Час или полтора над лесом царила тишина. Потом где-то за спиной Петера послышался рокочущий бас полковника Чоботова.

— Может, кому из часовых спросонок померещилось?

Ему ответил капитан Богданов:

— Онуфриев сам видел автоматчиков.

— Если бы вы, товарищ полковник, согласились тогда оставить Реутова в деревне, мы бы не сидели двое суток на одном месте! — сказал майор Бахтин.

— Оставить такого человека, как Реутов, на произвол судьбы?! На верную гибель?!

— Стой! Кто идет?!

Из кустов, мокрые по пояс, выходили бойцы, коротко докладывали либо капитану Богданову, либо самому командиру полка:

— Выход на север закрыт!

— На северо-восток дороги нет.

— На южной окраине болота — немецкие автоматчики!

— Вдоль восточной опушки леса — немцы с двумя пулеметами!

Командиры молча выслушивали донесения. На их лицах не было ни страха, ни сомнения, а только озабоченность и необыкновенная усталость. Все ждали последнюю группу, ушедшую на юго-запад. Ее повел старший лейтенант Масленников.

— Если и там нет «окна», придется идти на прорыв, — спокойно сказал Чоботов.

Масленников вернулся, когда солнце поднялось над горизонтом. Два бойца вели перед собой пленного немца со связанными за спиной руками, двое других несли раненого товарища.

— Вот… трофеи… — сказал Масленников, кладя на землю автоматы. — Троих на месте уложили, этого взяли сюда…

— А выход? Выход из болота есть? — спросил полковник.
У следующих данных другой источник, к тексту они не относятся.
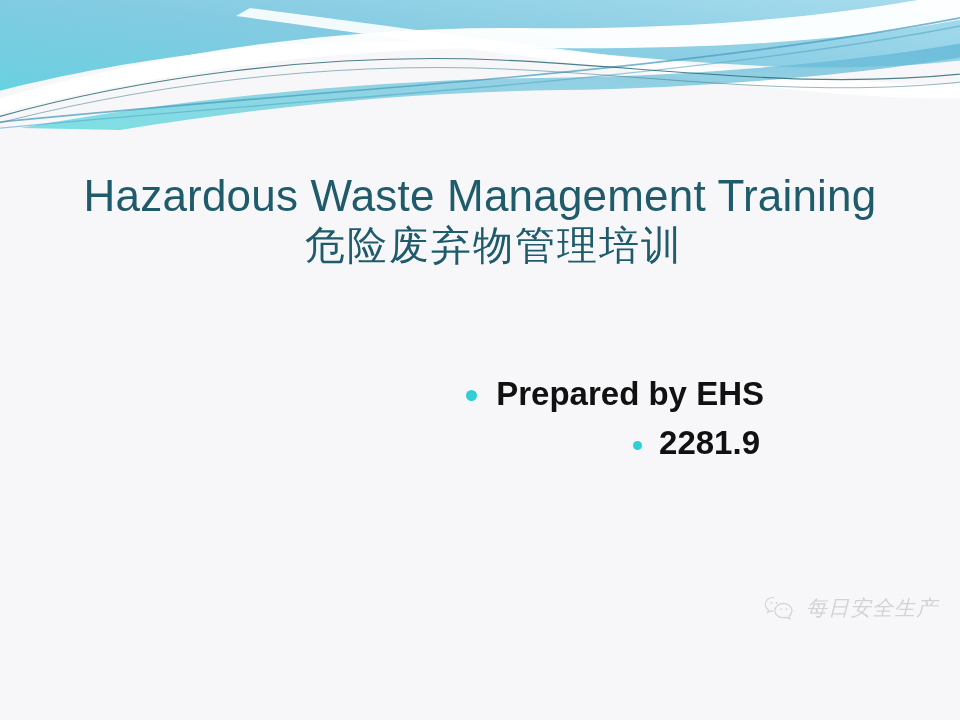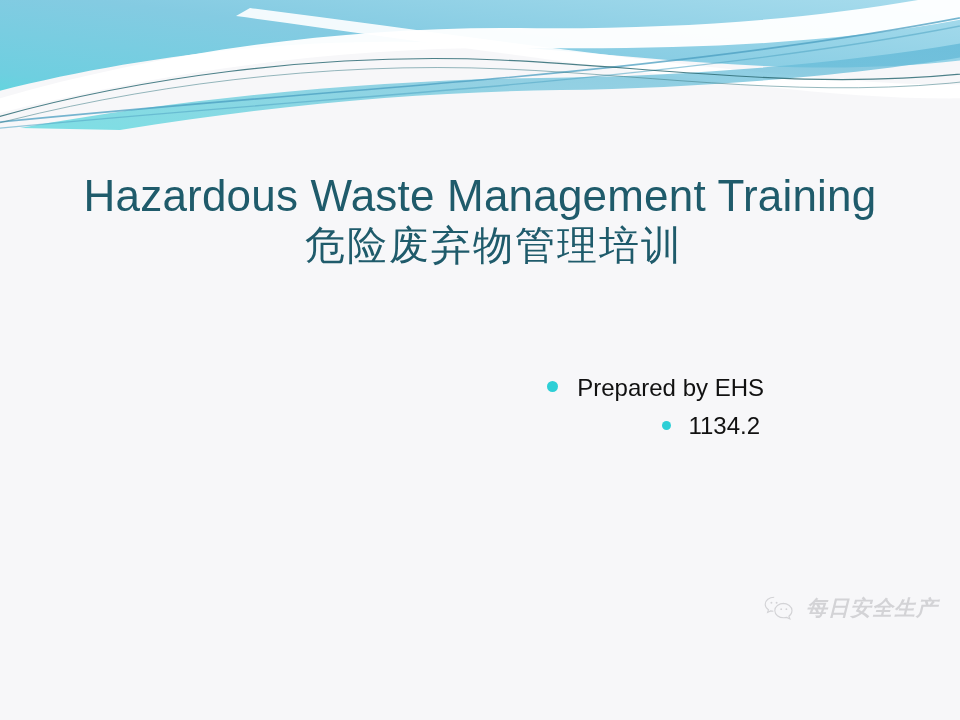"Prepared by EHS" .bullet-text { font-size: 24px -> 33px; font-weight: 400 -> 700 }
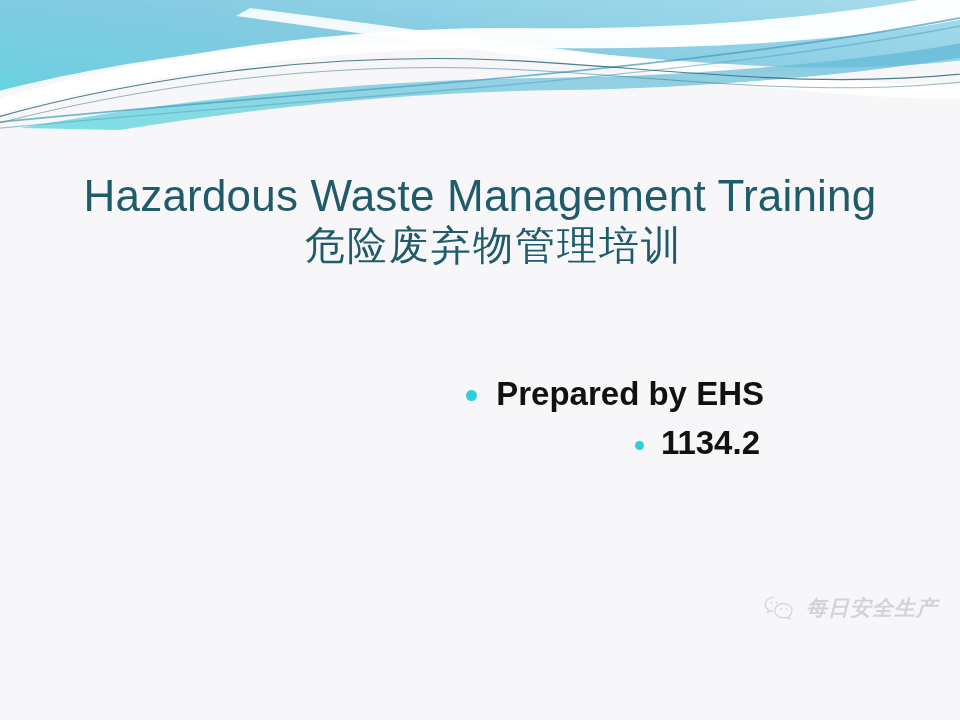"1134.2" span.bullet-text { text: 1134.2 -> 2281.9 }
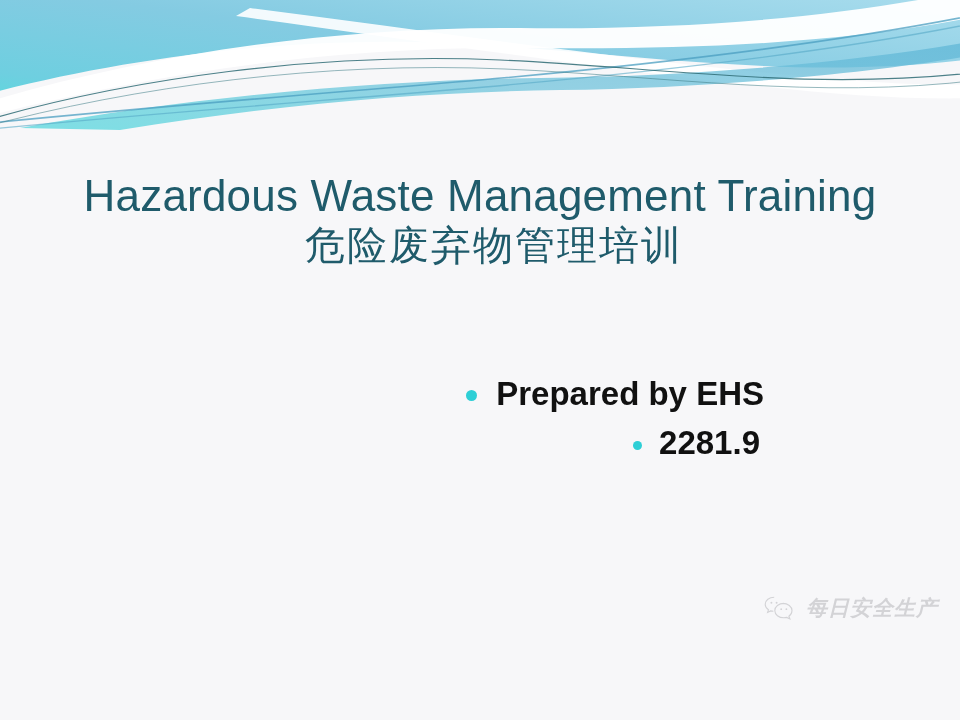"每日安全生产" #watermark { font-weight: bold -> none }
— Выход? — Масленников удивленно вскинул брови. — Выход, по-моему, один: собраться в кулак и двинуть напрямик. Конечно, выбрать, где немцев пожиже…

И разведчики, и пленный немец, которого допросил майор Бахтин, сходились на одном: самое слабое место немецкого кольца — южная часть болота. Здесь, по уверениям пленника, нет пулеметов, в то время как в других местах имеются даже минометы.

— Ну что ж, — сказал Чоботов, поднимаясь с земли, — на юг так на юг. Капитан Богданов, вам — первому… А тишина-то какая, други мои! Даже не верится, что может быть такая тишина. И ведь вот что удивительно: птицы поют!

Все оторвались от карты и недоуменно посмотрели вверх, на макушки сосен, где, в самом деле, наперебой заливались какие-то пичуги.